Солнце уже село, на красном небе горел один тонкий луч, будто кто огненным резцом черкнул. Но и тот луч быстро укорачивался, наконец исчез. Заря стала густеть, обугливаться по краям, уменьшаться.
– Завтра будет вёдро, – сказал Лазарь. – Я что к тебе… Возьми эту штуковину.
Он достал из кармана вороненый револьвер, крутнул барабан, подал Максиму. Из другого кармана достал горсть патронов.
– Сгодится. Это мой партизанский, у офицера отобрал. Дарю тебе.
– А как же ты? Тебе он нужнее.
– У меня еще есть. Стигнейку, если удастся, попытайся взять живым. В самом крайнем случае прихлопнуть можно. Очень он живой нужен. Не можем никак под его корешков подкопаться. Ты Корнюхе ничего не говорил?
– Нет.
– И не говори. Не надо.
– Ты что о нем так?.. Ты это бросай, Лазарь. Я ему не говорил и до времени не скажу, порядок знаю, но подозревать…
– Не подозреваю я, чего ты вскипел! Не его подозреваю. Пискуны, чувствую, Стигнейке опора. А уличить нечем. Ни их, ни других. Кто-то из наших им все разговоры передает. Тяжело, Максимка. Говоришь с мужиками, а у самого на уме: может, этот, может, тот вон ночью в кулацкий дом наши задумки крадучись понесет. Друзья старые не все понимают, одно у них на уме – хозяйство. И ячейка маленькая, трое нас всего: Абросим Кравцов, Стишка да я. – Лазурька натянул поводья. – Поверну тут домой… Поезжай. Будь осторожен с тем гадом. На разговоры не набивайся. А то мне Татьянка рассказывала… И вот что, Максюха, главное… Пиши заявление в ячейку. Ты еще в партизанах, помню, собирался.
– Было такое. Потом меня царапнуло, отлеживался…
– Надо, Максюха… Будет собрание – дам знать. Ну, удачи, дружище!
Рассыпав частый цокот подков, Лазурька ускакал. Макся посмотрел на проступающую из тьмы звездную сыпь, вздохнул. Надо бы поговорить, а он уехал. Но, поди, и лучше так-то. Тут своим умом решать надо, без пособников. Когда ходил с братьями на заработки, был рад, что не вписан в партию. Только бы числился… Теперь, кажись, подошло время выбирать свою дорогу. Не одобрят его выбора братья. Нехорошо как! Завсегда вместе были, а тут вроде подошли к росстаням, и дальше каждый свой путь держит.
Подъезжая к заимке, он не увидел огня, не услышал лая собаки. Встревожился, погнал лошадь галопом. Подлетел к зимовью, спрыгнул с седла. На стеклах слепых окон мерцали, отражаясь, звезды, за пряслами двора сопели овцы, на огнище красным глазом светился горячий уголь.
На стук за дверью откликнулась Татьянка. Голос ее прозвучал испуганно. А он, радуясь, закричал:
– Я это, я!
Откинув крючок, Татьянка зажгла лампу и, кинув за плечо косу, вся потянулась к нему, будто стебель ковыля под ветром, но застеснялась, попятилась к столу, оперлась о его край руками.
– Таня… – Это слово вырвалось у Максимки само собой. Впервые он ее назвал так – Таня. И прозвучало ее имя совсем иначе.
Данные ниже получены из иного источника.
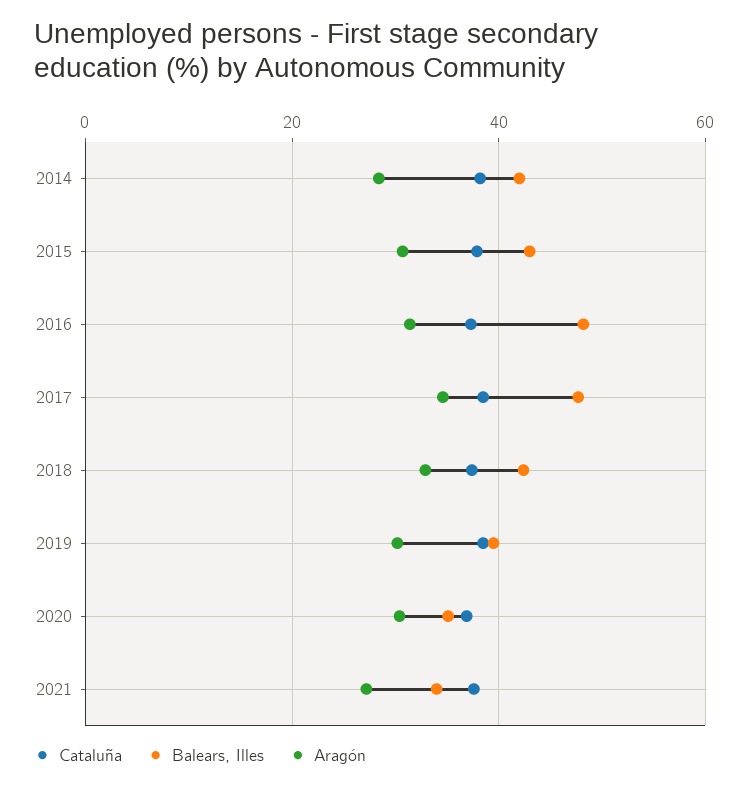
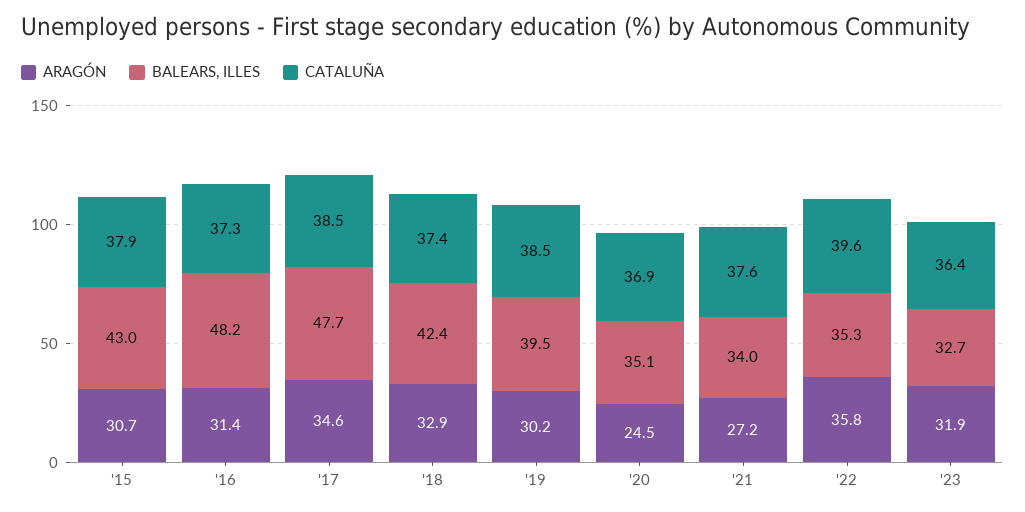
Cataluña, 2014: 38 -> none
Balears, Illes, 2014: 42 -> none
Aragón, 2014: 28 -> none
Aragón, 2020: 30 -> 24.5
Aragón, '22: none -> 35.8
Balears, Illes, '22: none -> 35.3
Cataluña, '22: none -> 39.6
Aragón, '23: none -> 31.9
Balears, Illes, '23: none -> 32.7
Cataluña, '23: none -> 36.4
С нар соскочил Федоска, сел на лавку у стола, проговорил:
– Думал: он – стук такой резкий…
– Кто – он? – На минутку Макся совсем позабыл о Сохатом, но тут все вспомнил, похолодел. – Опять наведывался?
– Сегодня был. Только что уехал.
Макся невольно потянулся к карману, оттянутому револьвером.
– Татьянка, это правда?
– Ага… Только уехал Лазарь Изотыч, он и заявился. Едва разминулись. А я тут одна, Федос-то на пастбище был.
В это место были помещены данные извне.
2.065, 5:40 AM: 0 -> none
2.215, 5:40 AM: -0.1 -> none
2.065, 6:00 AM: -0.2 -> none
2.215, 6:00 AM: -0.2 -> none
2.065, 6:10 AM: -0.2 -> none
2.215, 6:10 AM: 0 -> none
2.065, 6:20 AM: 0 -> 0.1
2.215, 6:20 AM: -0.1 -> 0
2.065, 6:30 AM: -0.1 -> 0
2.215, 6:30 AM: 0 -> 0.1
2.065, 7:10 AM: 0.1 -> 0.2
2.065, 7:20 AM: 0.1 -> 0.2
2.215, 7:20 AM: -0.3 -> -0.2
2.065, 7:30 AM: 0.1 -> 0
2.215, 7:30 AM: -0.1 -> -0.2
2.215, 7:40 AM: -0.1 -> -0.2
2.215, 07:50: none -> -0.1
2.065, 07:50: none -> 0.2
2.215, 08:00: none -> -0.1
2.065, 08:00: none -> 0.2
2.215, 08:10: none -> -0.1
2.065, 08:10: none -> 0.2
– Ну и что? – торопил ее Макся.
– Про тебя спрашивал. Собаку застрелил. Буду, говорит, к вам ездить, так чтобы не гавкала. Ужинал здесь… – Татьянка замялась, замолчала. Она чего-то, кажется, недоговаривала.
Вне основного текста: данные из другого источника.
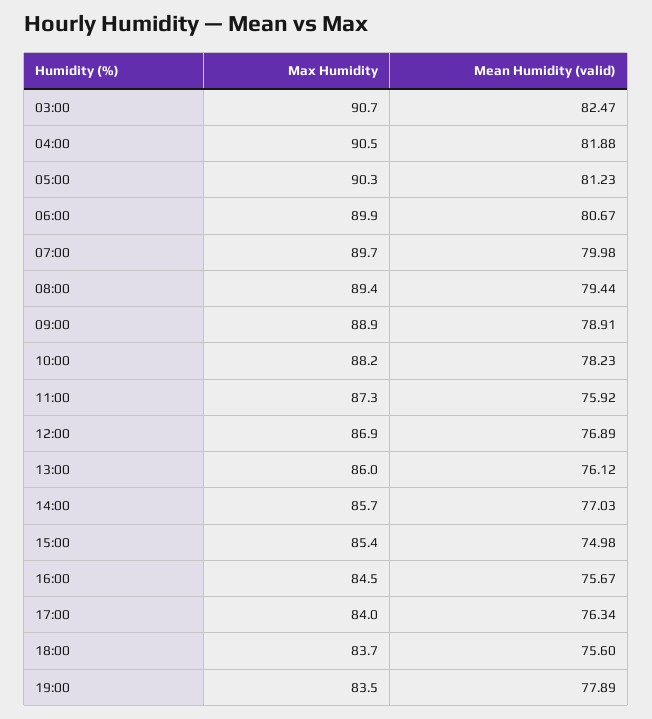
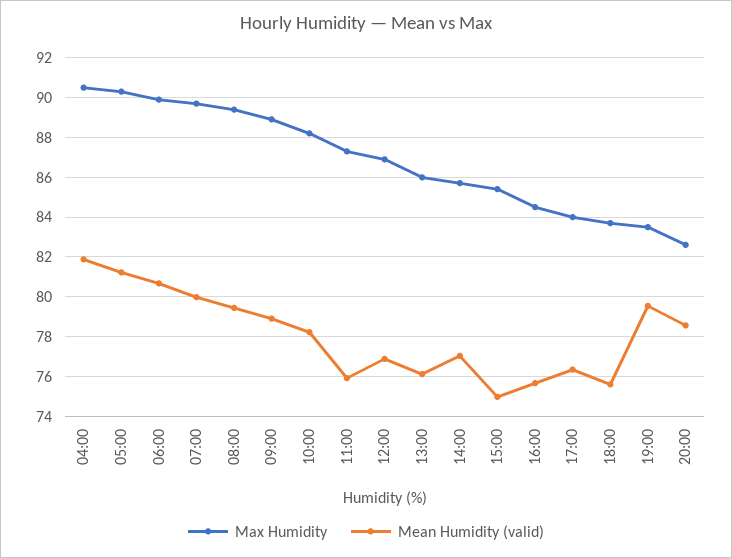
Max Humidity, 03:00: 90.7 -> none
Mean Humidity (valid), 03:00: 82.47 -> none
Mean Humidity (valid), 19:00: 77.89 -> 79.5
Max Humidity, 20:00: none -> 82.5
Mean Humidity (valid), 20:00: none -> 78.5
Макся попросил Федоса расседлать коня и, когда он вышел, спросил:
– А еще что? Все говори, Таня, все…
Даже при тусклом свете лампы было заметно, как вспыхнуло лицо Татьянки, она потупилась, кашлянула.
– Он… он лез обниматься… Такой охальник. А руки у него потные, склизкие. Бабой, говорит, моей будешь, обвенчаюсь с тобой.
Макся сел, долго молчал, стискивая кулаки.
– Стерва! – наконец сказал он. – Я его обвенчаю с гробовой доской!
– Боюсь я, Максим. Страшно… – Татьянка поежилась.
– Ничего, Танюша, ничего… – Он взял ее за руки, усадил рядом, обнял за плечи. – Теперь я вас одних не оставлю.